§ The problem
Copy out exactly the stretch of the listing below that begins at the line containing "14px -> 11px;" and ends at the line containing "14px -> 10px", and copy nothing outside it.

§ Material to process

※ ※ ※

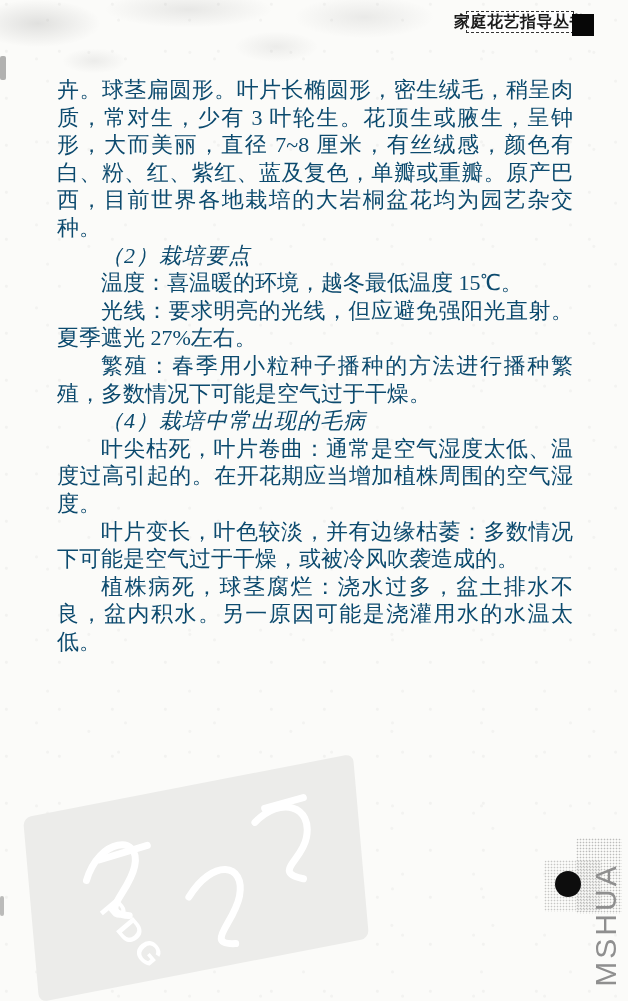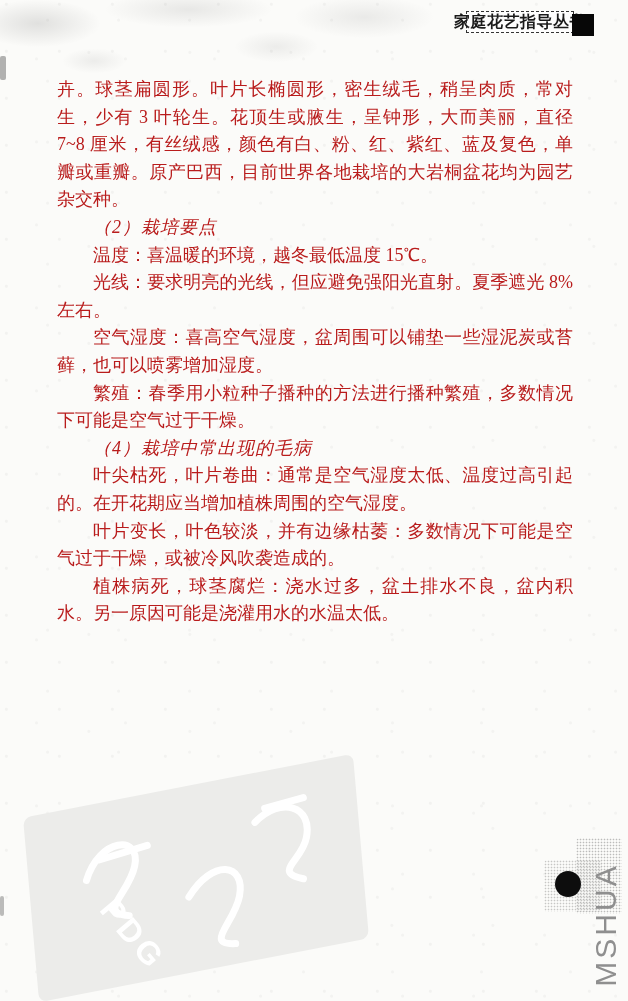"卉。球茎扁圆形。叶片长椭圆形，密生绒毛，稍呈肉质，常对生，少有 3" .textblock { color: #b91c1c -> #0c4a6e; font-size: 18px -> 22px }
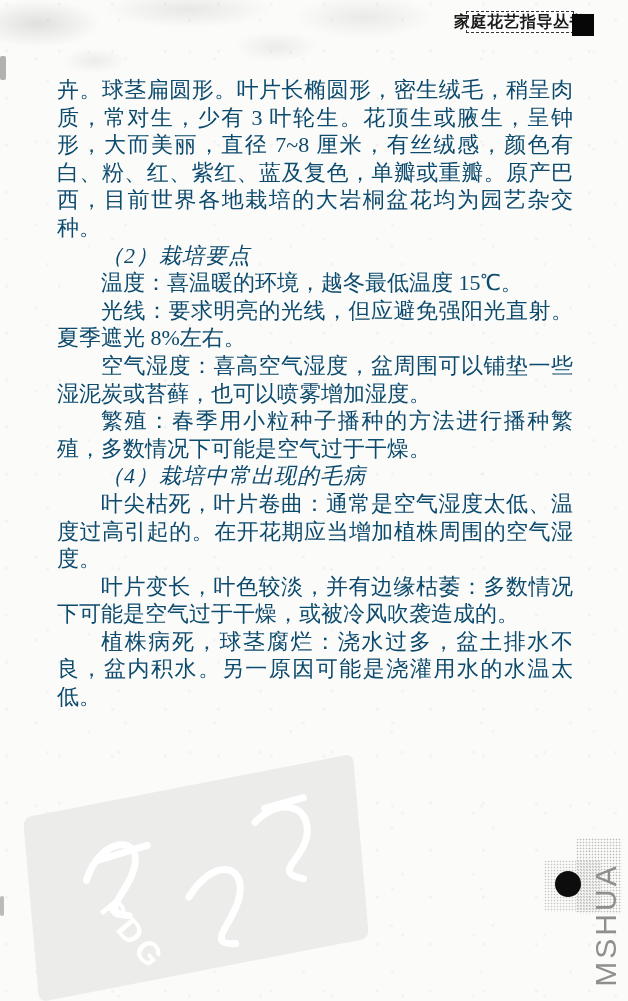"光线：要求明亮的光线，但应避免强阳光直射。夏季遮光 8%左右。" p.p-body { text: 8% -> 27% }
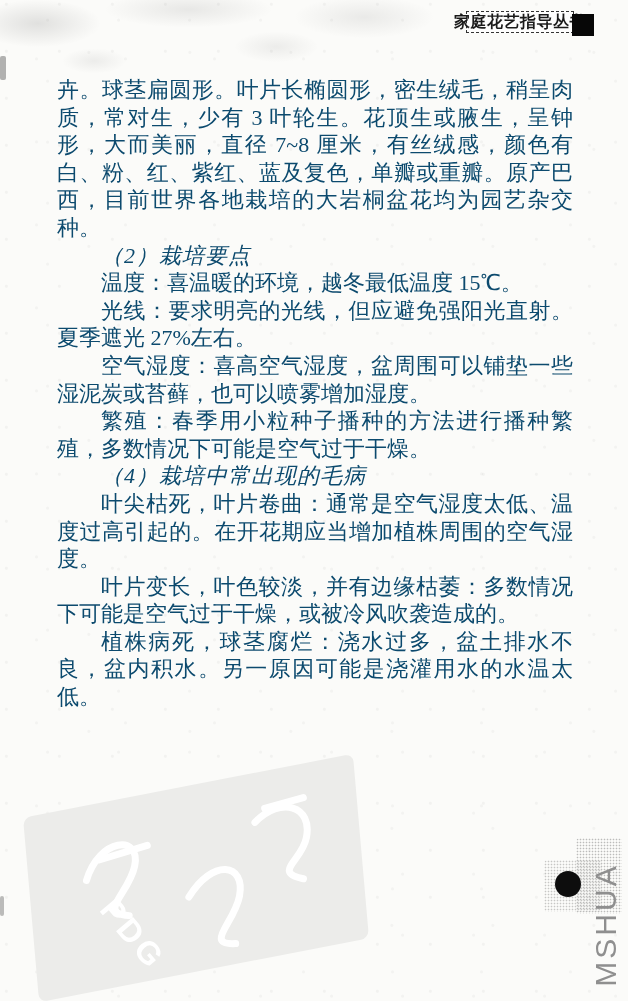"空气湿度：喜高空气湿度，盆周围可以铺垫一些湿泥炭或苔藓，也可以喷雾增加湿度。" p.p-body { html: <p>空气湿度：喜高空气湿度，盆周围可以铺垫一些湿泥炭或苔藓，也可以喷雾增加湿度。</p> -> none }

※ ※ ※

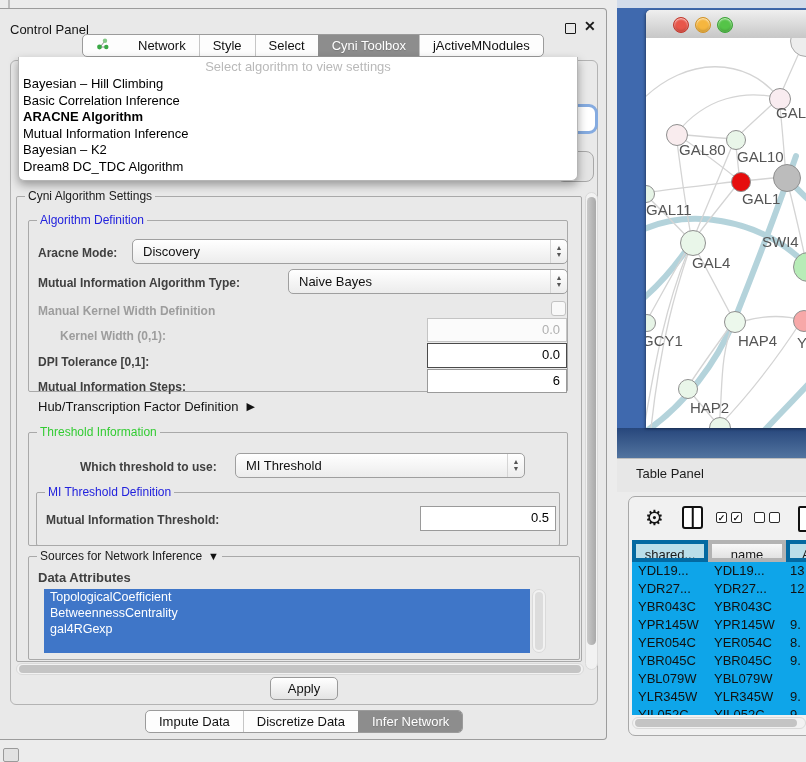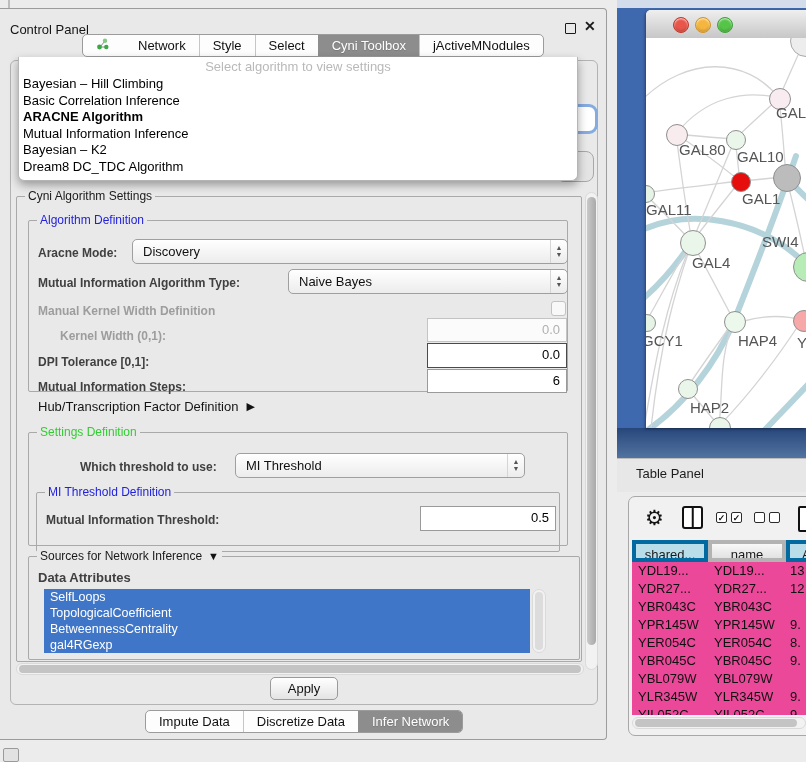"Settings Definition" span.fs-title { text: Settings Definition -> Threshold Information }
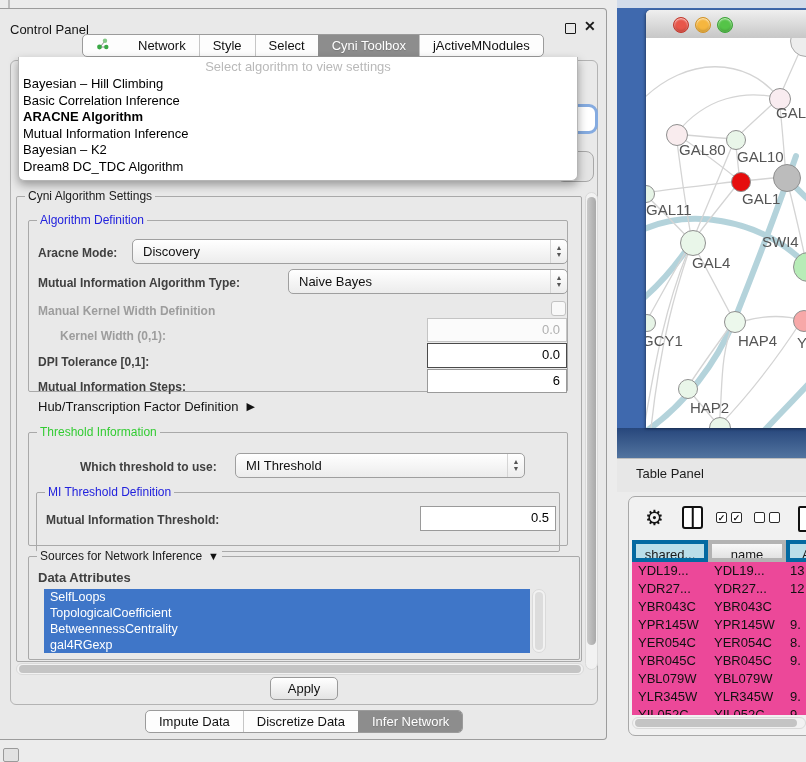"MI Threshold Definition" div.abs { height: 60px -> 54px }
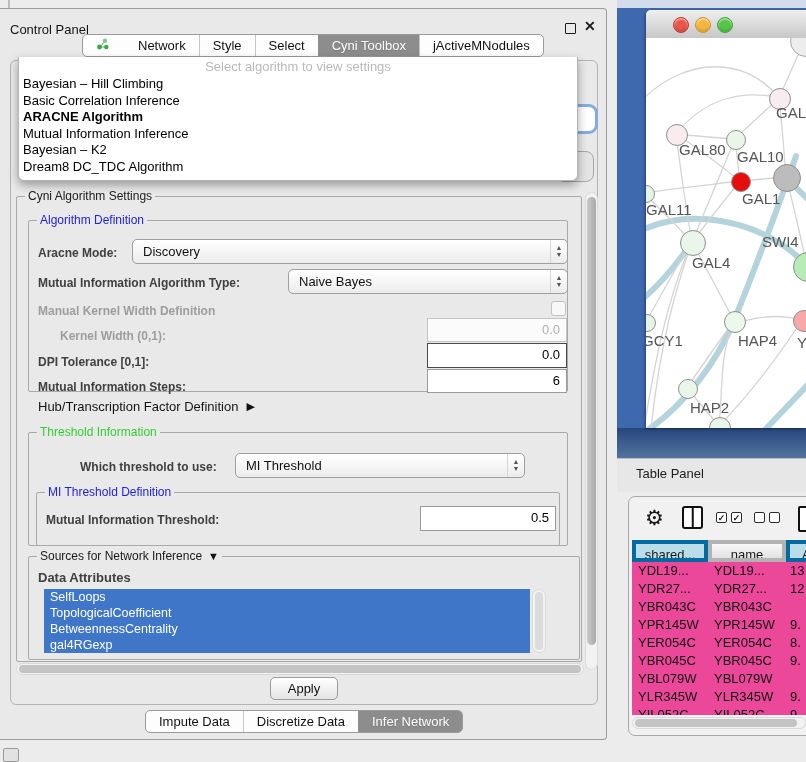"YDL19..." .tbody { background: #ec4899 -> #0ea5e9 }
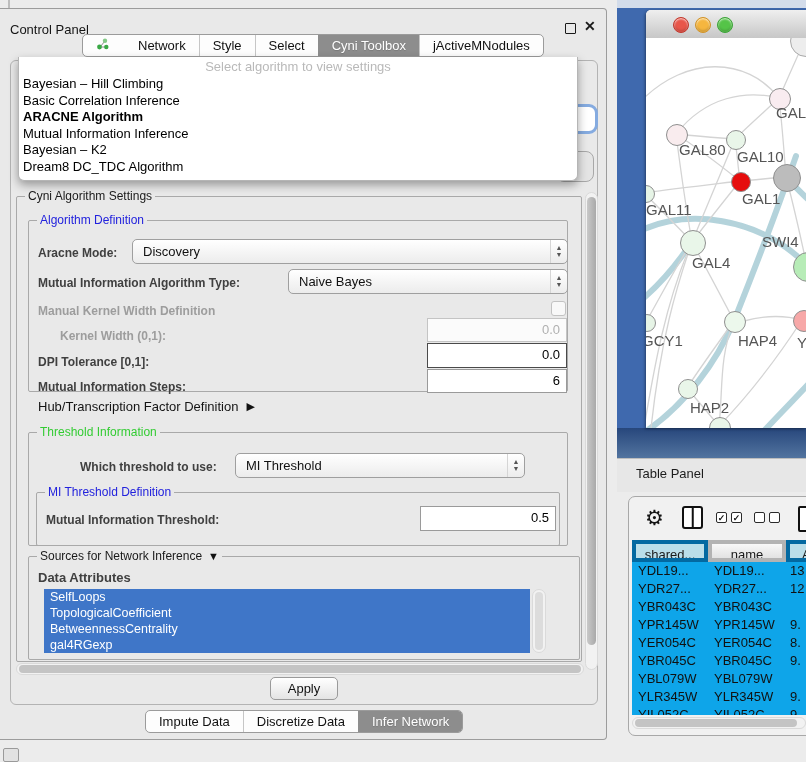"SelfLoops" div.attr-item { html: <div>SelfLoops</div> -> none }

※ ※ ※

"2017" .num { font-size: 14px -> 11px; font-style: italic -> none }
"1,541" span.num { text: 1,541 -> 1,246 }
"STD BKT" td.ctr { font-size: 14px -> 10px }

※ ※ ※

§ Task answer
"2017" .num { font-size: 14px -> 11px; font-style: italic -> none }
"1,541" span.num { text: 1,541 -> 1,246 }
"STD BKT" td.ctr { font-size: 14px -> 10px }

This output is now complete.